Copy out and return the lines from the one holding "seconds (float), rocketIdOrName" to the end of the listing below, both included, omitting the pictures.

· · ·

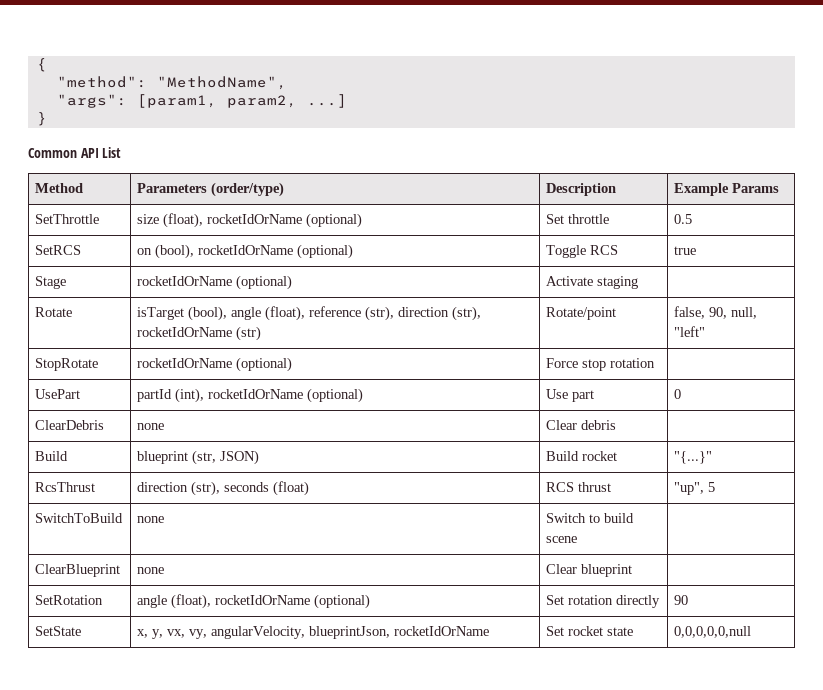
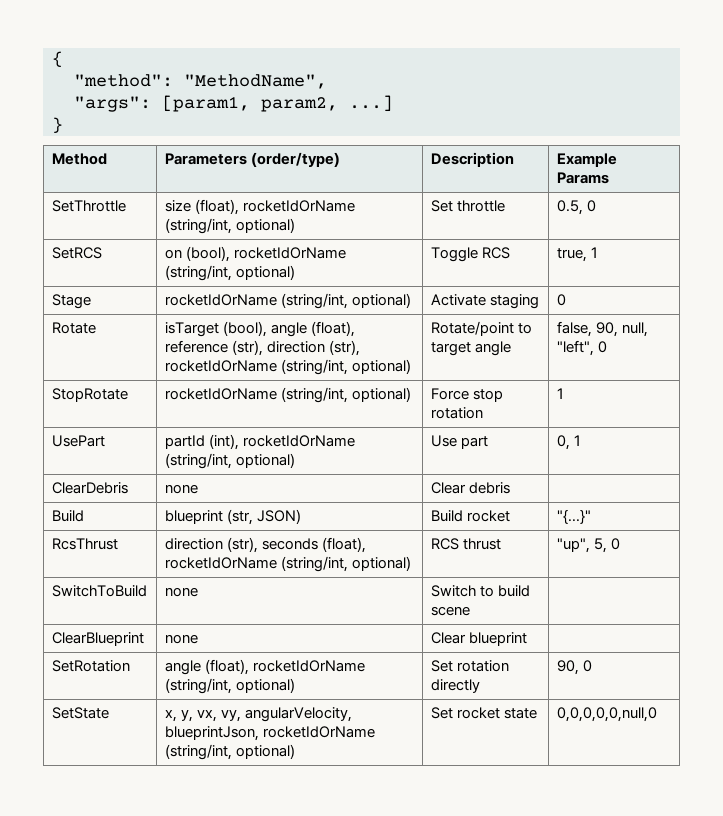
- Common API List
- SetThrottle | size (float), rocketIdOrName (optional) | Set throttle | 0.5
+ SetThrottle | size (float), rocketIdOrName (string/int, optional) | Set throttle | 0.5, 0
- SetRCS | on (bool), rocketIdOrName (optional) | Toggle RCS | true
+ SetRCS | on (bool), rocketIdOrName (string/int, optional) | Toggle RCS | true, 1
- Stage | rocketIdOrName (optional) | Activate staging |
+ Stage | rocketIdOrName (string/int, optional) | Activate staging | 0
- Rotate | isTarget (bool), angle (float), reference (str), direction (str), rocketIdOrName (str) | Rotate/point | false, 90, null, "left"
+ Rotate | isTarget (bool), angle (float), reference (str), direction (str), rocketIdOrName (string/int, optional) | Rotate/point to target angle | false, 90, null, "left", 0
- StopRotate | rocketIdOrName (optional) | Force stop rotation |
+ StopRotate | rocketIdOrName (string/int, optional) | Force stop rotation | 1
- UsePart | partId (int), rocketIdOrName (optional) | Use part | 0
+ UsePart | partId (int), rocketIdOrName (string/int, optional) | Use part | 0, 1
- RcsThrust | direction (str), seconds (float) | RCS thrust | "up", 5
+ RcsThrust | direction (str), seconds (float), rocketIdOrName (string/int, optional) | RCS thrust | "up", 5, 0
- SetRotation | angle (float), rocketIdOrName (optional) | Set rotation directly | 90
+ SetRotation | angle (float), rocketIdOrName (string/int, optional) | Set rotation directly | 90, 0
- SetState | x, y, vx, vy, angularVelocity, blueprintJson, rocketIdOrName | Set rocket state | 0,0,0,0,0,null
+ SetState | x, y, vx, vy, angularVelocity, blueprintJson, rocketIdOrName (string/int, optional) | Set rocket state | 0,0,0,0,0,null,0

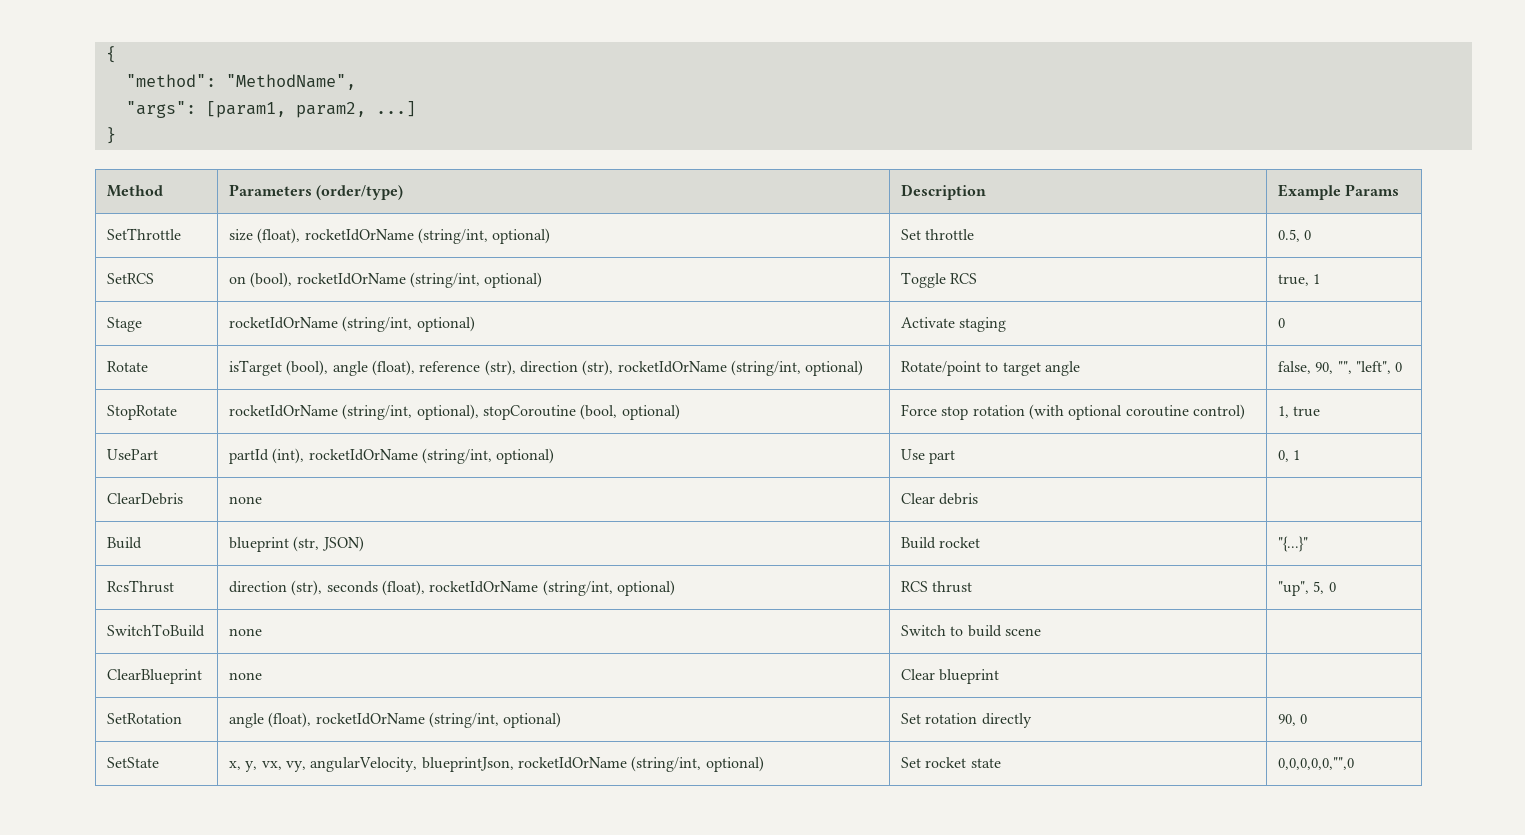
- Rotate | isTarget (bool), angle (float), reference (str), direction (str), rocketIdOrName (string/int, optional) | Rotate/point to target angle | false, 90, null, "left", 0
+ Rotate | isTarget (bool), angle (float), reference (str), direction (str), rocketIdOrName (string/int, optional) | Rotate/point to target angle | false, 90, "", "left", 0
- StopRotate | rocketIdOrName (string/int, optional) | Force stop rotation | 1
+ StopRotate | rocketIdOrName (string/int, optional), stopCoroutine (bool, optional) | Force stop rotation (with optional coroutine control) | 1, true
- SetState | x, y, vx, vy, angularVelocity, blueprintJson, rocketIdOrName (string/int, optional) | Set rocket state | 0,0,0,0,0,null,0
+ SetState | x, y, vx, vy, angularVelocity, blueprintJson, rocketIdOrName (string/int, optional) | Set rocket state | 0,0,0,0,0,"",0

· · ·

Your response:
+ RcsThrust | direction (str), seconds (float), rocketIdOrName (string/int, optional) | RCS thrust | "up", 5, 0
- SetRotation | angle (float), rocketIdOrName (optional) | Set rotation directly | 90
+ SetRotation | angle (float), rocketIdOrName (string/int, optional) | Set rotation directly | 90, 0
- SetState | x, y, vx, vy, angularVelocity, blueprintJson, rocketIdOrName | Set rocket state | 0,0,0,0,0,null
+ SetState | x, y, vx, vy, angularVelocity, blueprintJson, rocketIdOrName (string/int, optional) | Set rocket state | 0,0,0,0,0,null,0

- Rotate | isTarget (bool), angle (float), reference (str), direction (str), rocketIdOrName (string/int, optional) | Rotate/point to target angle | false, 90, null, "left", 0
+ Rotate | isTarget (bool), angle (float), reference (str), direction (str), rocketIdOrName (string/int, optional) | Rotate/point to target angle | false, 90, "", "left", 0
- StopRotate | rocketIdOrName (string/int, optional) | Force stop rotation | 1
+ StopRotate | rocketIdOrName (string/int, optional), stopCoroutine (bool, optional) | Force stop rotation (with optional coroutine control) | 1, true
- SetState | x, y, vx, vy, angularVelocity, blueprintJson, rocketIdOrName (string/int, optional) | Set rocket state | 0,0,0,0,0,null,0
+ SetState | x, y, vx, vy, angularVelocity, blueprintJson, rocketIdOrName (string/int, optional) | Set rocket state | 0,0,0,0,0,"",0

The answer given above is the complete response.